**** Data for this exercise

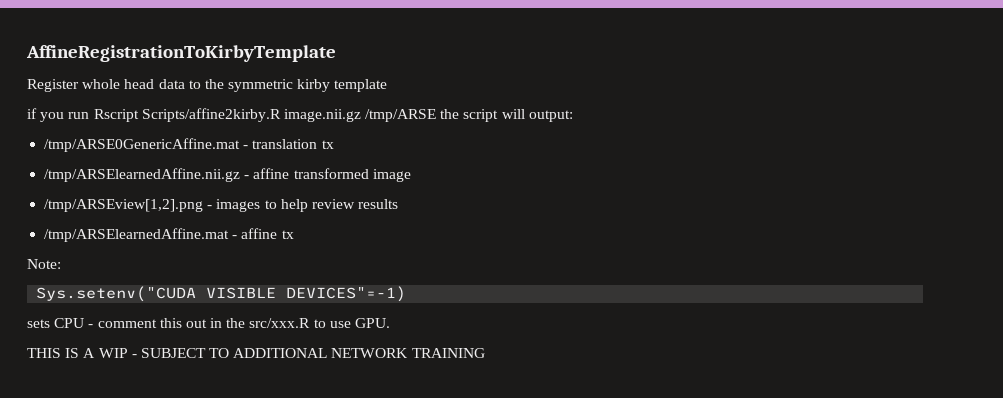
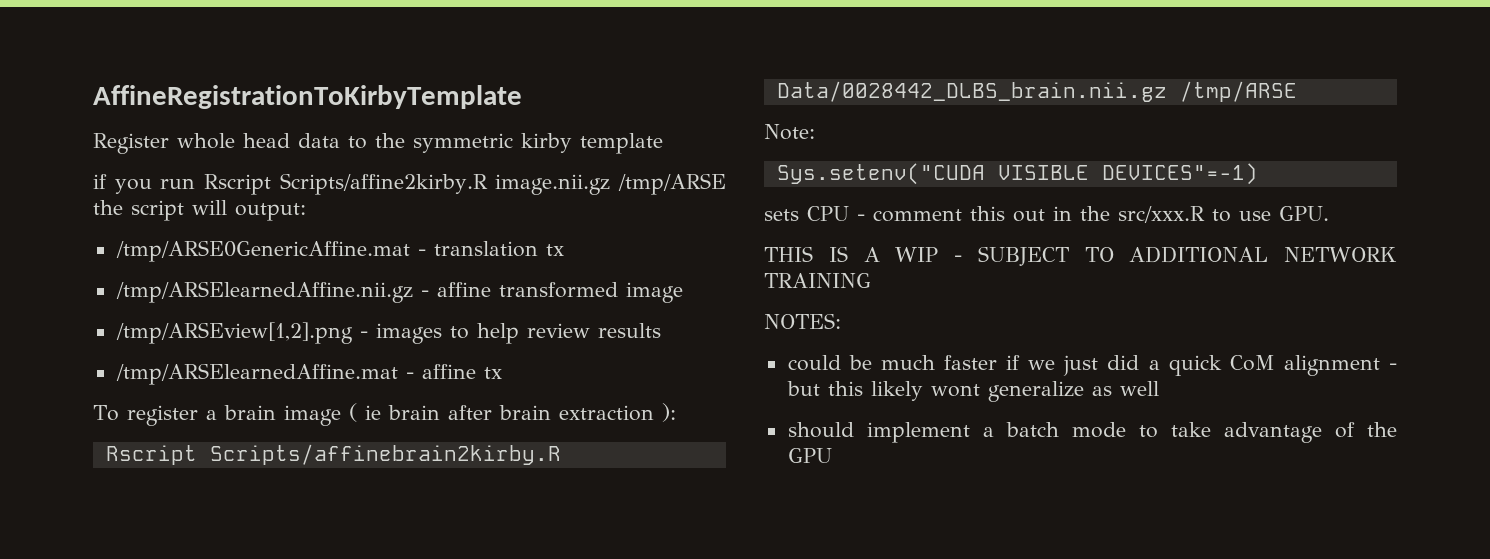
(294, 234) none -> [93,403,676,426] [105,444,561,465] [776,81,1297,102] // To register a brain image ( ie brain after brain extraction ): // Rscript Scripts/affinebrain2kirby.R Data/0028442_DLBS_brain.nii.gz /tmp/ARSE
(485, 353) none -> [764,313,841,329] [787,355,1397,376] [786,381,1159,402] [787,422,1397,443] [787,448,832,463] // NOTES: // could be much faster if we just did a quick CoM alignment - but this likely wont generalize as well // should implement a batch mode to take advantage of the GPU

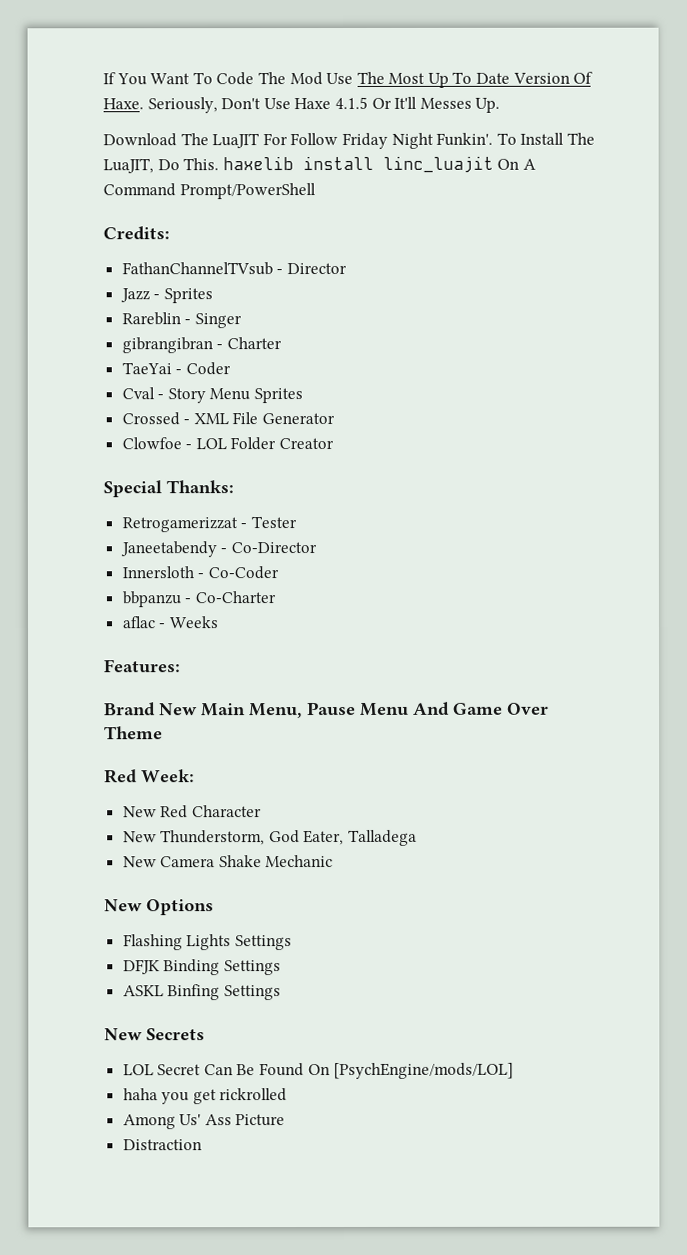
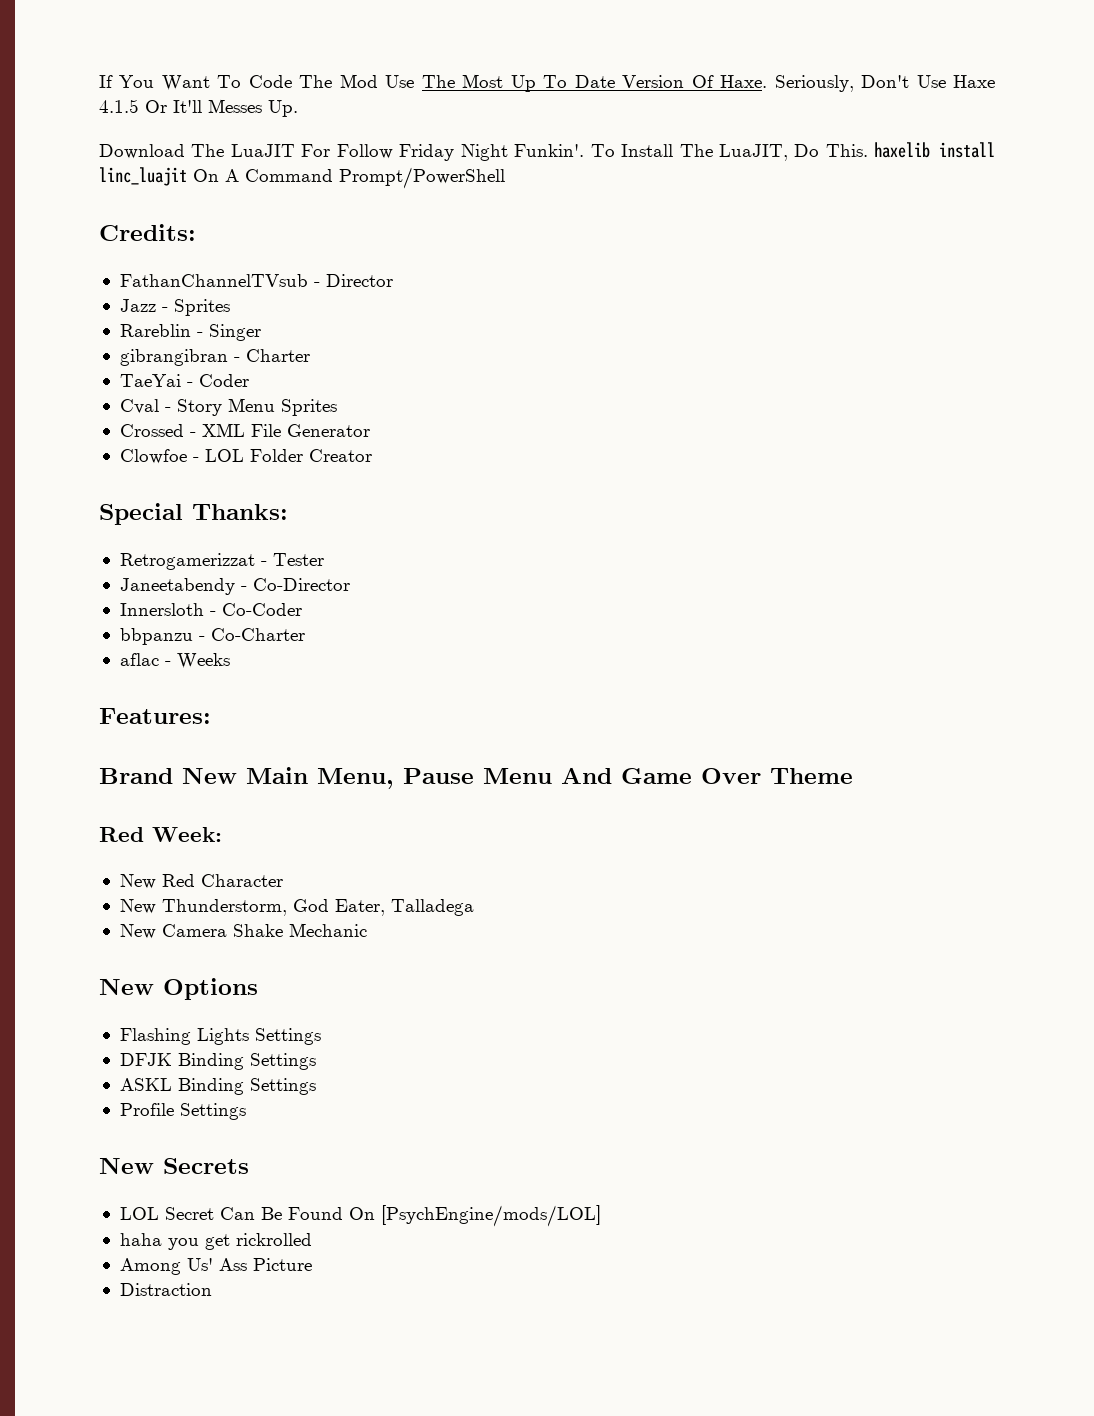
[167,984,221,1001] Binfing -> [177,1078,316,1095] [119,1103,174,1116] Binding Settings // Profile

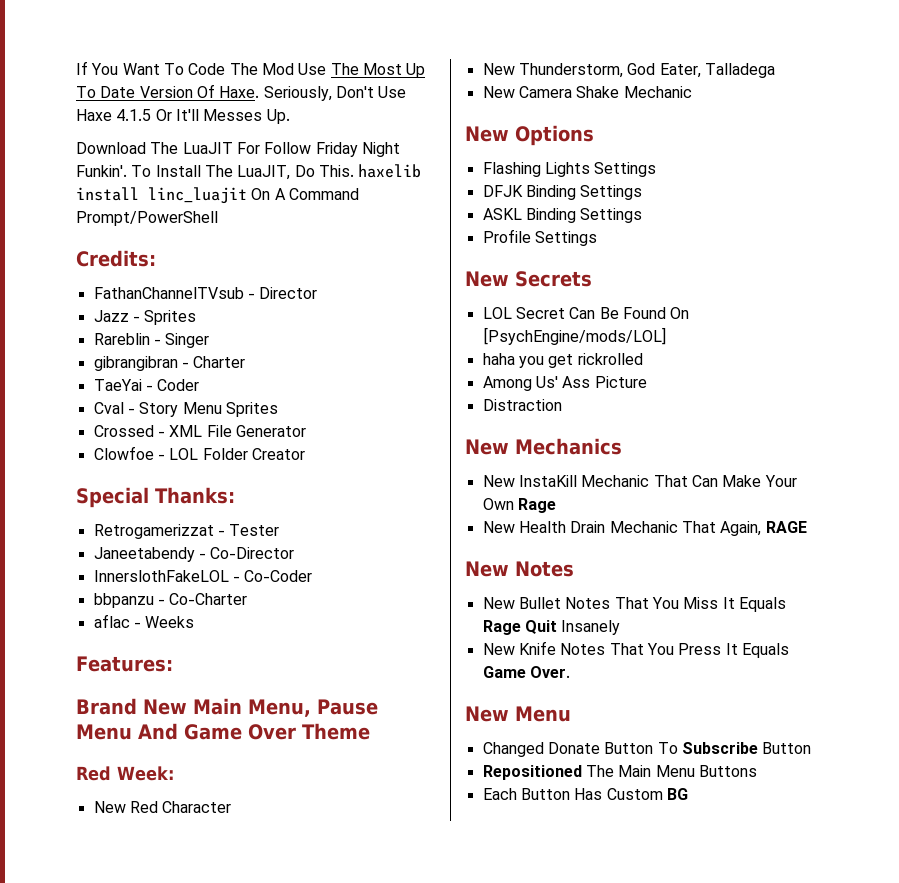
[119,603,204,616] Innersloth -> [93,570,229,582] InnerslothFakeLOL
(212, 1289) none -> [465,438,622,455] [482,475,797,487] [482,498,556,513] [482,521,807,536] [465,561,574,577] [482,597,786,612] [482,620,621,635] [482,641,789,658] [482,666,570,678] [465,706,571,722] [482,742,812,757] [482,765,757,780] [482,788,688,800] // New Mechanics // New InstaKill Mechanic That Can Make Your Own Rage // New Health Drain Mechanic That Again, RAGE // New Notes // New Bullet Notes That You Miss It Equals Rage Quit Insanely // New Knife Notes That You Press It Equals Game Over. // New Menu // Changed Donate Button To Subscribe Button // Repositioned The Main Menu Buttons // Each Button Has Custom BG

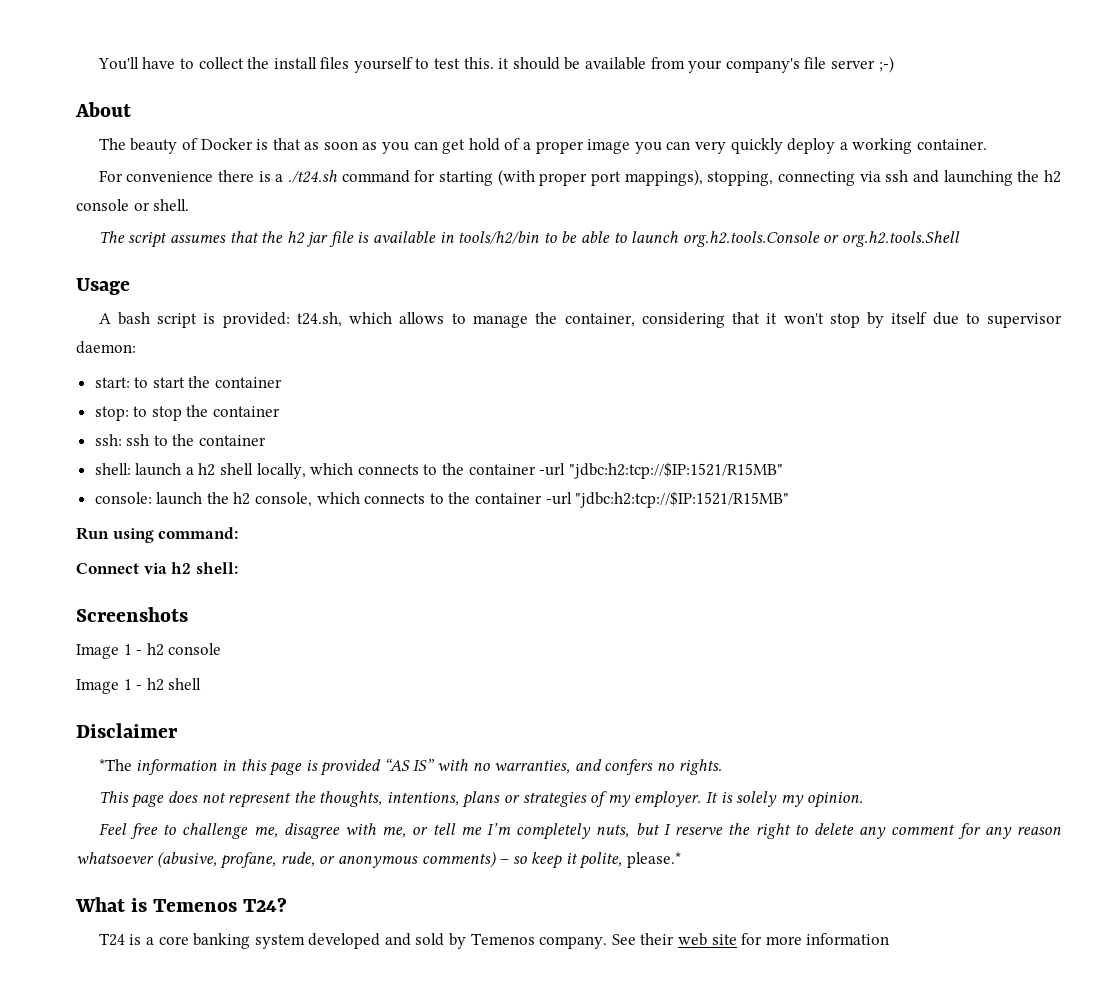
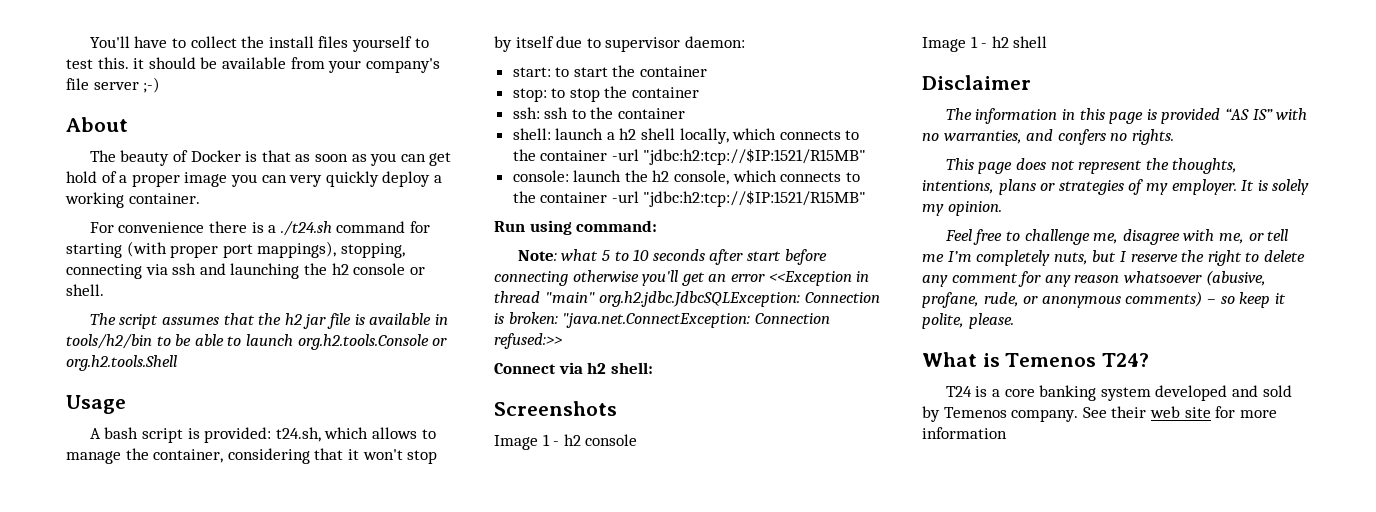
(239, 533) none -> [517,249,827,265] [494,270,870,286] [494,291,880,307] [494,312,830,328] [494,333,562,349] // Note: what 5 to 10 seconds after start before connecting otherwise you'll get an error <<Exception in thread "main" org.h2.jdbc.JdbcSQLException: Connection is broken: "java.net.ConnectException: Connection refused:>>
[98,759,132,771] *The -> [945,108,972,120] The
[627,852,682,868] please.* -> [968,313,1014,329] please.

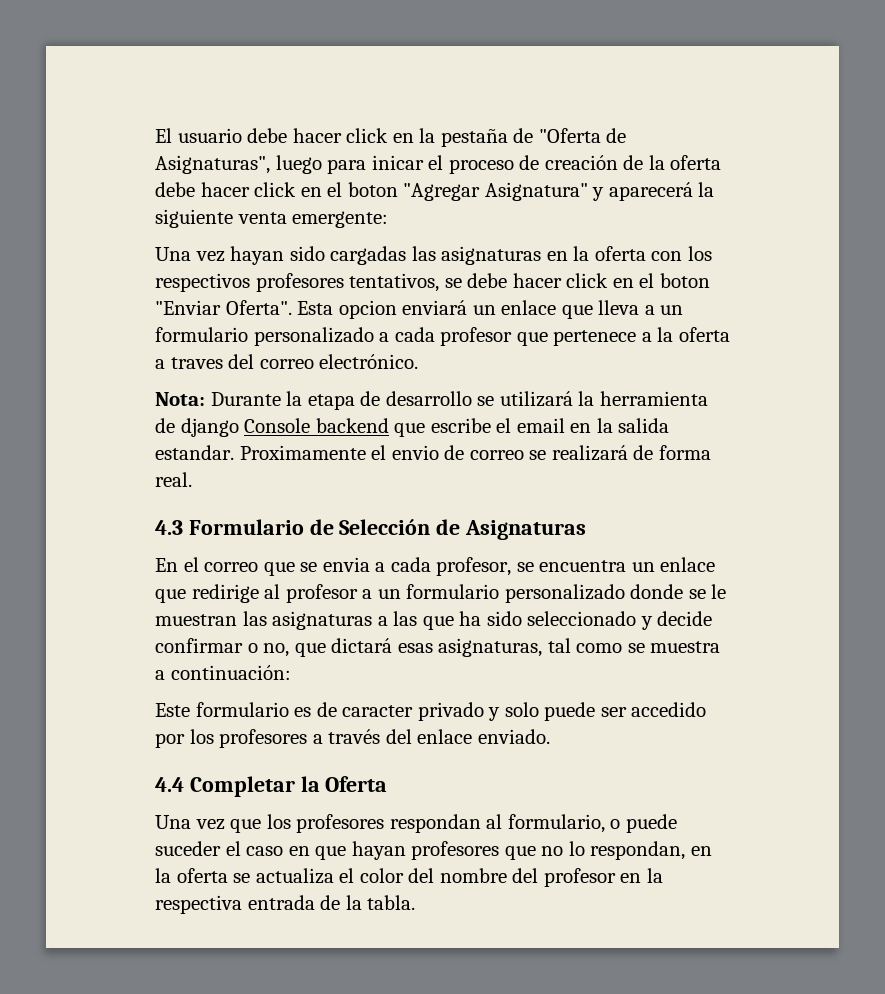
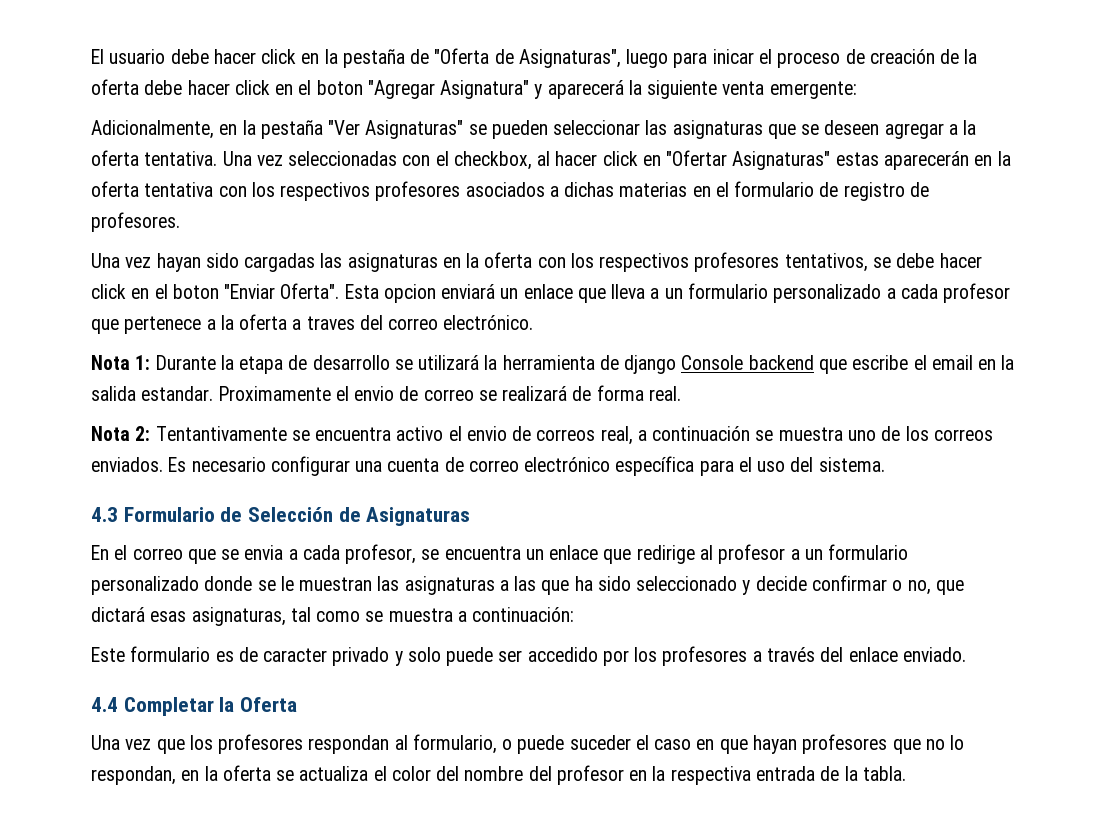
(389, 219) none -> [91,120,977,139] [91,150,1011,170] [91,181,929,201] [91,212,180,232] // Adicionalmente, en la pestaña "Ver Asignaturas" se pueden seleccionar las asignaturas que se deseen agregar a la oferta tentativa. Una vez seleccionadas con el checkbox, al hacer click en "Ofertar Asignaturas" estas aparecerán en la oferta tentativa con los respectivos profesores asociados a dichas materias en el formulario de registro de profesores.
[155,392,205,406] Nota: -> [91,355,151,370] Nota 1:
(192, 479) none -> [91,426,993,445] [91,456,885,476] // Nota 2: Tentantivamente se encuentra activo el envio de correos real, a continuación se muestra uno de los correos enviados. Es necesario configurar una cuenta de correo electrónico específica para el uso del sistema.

********

- **What is being asked**:
Filter the preceding entries down to the lines with "Nota".

- **Exercise answer**:
[155,392,205,406] Nota: -> [91,355,151,370] Nota 1:
(192, 479) none -> [91,426,993,445] [91,456,885,476] // Nota 2: Tentantivamente se encuentra activo el envio de correos real, a continuación se muestra uno de los correos enviados. Es necesario configurar una cuenta de correo electrónico específica para el uso del sistema.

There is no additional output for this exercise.